Change detection data:
---+---

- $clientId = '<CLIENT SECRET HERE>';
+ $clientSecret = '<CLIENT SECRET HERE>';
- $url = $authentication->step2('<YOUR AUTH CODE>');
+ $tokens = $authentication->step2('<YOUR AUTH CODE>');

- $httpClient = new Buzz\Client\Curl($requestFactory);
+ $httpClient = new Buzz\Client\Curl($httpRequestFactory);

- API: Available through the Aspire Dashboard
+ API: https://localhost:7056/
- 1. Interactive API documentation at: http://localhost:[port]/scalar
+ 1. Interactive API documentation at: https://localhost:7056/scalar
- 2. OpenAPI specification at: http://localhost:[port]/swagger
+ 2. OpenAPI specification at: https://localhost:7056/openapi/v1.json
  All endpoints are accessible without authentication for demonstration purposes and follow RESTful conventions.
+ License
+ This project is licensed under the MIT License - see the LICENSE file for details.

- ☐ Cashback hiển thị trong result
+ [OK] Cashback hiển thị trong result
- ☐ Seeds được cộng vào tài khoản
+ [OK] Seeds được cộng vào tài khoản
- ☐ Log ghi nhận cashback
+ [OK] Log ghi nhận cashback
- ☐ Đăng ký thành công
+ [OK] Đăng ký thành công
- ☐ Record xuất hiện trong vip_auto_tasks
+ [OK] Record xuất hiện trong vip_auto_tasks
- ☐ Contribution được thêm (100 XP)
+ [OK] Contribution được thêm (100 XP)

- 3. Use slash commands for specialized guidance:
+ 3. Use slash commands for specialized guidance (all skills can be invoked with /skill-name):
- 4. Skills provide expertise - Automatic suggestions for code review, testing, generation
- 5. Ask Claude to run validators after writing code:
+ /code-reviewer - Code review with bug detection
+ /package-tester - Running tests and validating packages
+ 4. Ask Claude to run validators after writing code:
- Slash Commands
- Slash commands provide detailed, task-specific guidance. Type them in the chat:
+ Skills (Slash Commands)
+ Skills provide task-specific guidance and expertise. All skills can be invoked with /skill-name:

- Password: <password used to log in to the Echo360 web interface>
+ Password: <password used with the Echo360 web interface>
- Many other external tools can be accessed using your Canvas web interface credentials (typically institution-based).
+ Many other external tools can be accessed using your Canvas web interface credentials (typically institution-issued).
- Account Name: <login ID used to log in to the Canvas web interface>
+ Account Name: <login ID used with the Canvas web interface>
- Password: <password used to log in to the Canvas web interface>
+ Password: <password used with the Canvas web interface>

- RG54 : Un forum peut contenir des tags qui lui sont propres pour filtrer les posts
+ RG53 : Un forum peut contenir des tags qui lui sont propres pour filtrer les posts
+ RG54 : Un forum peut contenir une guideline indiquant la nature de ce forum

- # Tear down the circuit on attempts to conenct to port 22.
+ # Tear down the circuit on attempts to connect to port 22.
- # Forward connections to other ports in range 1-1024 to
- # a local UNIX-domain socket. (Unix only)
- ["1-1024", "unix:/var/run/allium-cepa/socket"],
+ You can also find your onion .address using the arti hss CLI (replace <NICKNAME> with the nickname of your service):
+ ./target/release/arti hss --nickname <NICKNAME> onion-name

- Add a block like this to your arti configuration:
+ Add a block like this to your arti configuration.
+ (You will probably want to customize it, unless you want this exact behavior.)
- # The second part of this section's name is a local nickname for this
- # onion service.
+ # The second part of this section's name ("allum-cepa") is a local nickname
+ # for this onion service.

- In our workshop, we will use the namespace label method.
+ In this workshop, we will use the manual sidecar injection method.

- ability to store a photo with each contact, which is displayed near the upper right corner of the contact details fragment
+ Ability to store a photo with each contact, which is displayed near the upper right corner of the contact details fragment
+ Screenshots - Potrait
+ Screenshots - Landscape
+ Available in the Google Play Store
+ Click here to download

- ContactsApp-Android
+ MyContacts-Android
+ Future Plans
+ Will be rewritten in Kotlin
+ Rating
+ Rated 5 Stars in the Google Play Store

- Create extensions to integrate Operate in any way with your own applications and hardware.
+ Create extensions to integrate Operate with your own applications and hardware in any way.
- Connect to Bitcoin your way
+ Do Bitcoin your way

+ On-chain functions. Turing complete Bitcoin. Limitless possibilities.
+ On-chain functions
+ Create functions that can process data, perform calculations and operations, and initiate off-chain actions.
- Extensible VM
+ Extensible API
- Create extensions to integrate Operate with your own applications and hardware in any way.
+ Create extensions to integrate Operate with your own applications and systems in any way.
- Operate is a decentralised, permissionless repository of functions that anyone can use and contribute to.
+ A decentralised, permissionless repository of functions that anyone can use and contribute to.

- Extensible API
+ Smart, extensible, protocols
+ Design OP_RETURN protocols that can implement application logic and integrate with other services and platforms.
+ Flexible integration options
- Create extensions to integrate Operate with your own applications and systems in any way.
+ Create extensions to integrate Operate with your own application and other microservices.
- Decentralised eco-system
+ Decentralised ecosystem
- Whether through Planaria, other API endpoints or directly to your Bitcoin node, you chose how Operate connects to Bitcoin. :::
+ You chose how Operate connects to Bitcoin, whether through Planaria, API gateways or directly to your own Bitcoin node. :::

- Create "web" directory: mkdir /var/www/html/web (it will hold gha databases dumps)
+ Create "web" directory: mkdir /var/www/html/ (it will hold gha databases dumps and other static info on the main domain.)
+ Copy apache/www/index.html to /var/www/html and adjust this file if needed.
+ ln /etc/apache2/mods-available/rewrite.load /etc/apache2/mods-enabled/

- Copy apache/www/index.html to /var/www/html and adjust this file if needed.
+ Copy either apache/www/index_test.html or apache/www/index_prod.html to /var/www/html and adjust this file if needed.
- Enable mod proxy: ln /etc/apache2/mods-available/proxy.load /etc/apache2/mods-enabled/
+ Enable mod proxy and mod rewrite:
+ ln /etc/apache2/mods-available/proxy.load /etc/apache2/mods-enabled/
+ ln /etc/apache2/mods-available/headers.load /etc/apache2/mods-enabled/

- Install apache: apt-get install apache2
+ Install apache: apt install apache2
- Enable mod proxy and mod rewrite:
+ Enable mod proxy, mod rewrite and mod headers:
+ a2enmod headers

---+---

■ WORK REQUIRED: Repeat, exactly as they stand above, the lines from the line with "[OK] Record xuất hiện trong vip_auto_tasks" to the line with "specialized guidance (all", both lines included.

■ COMPLETED EXERCISE:
+ [OK] Record xuất hiện trong vip_auto_tasks
- ☐ Contribution được thêm (100 XP)
+ [OK] Contribution được thêm (100 XP)

- 3. Use slash commands for specialized guidance:
+ 3. Use slash commands for specialized guidance (all skills can be invoked with /skill-name):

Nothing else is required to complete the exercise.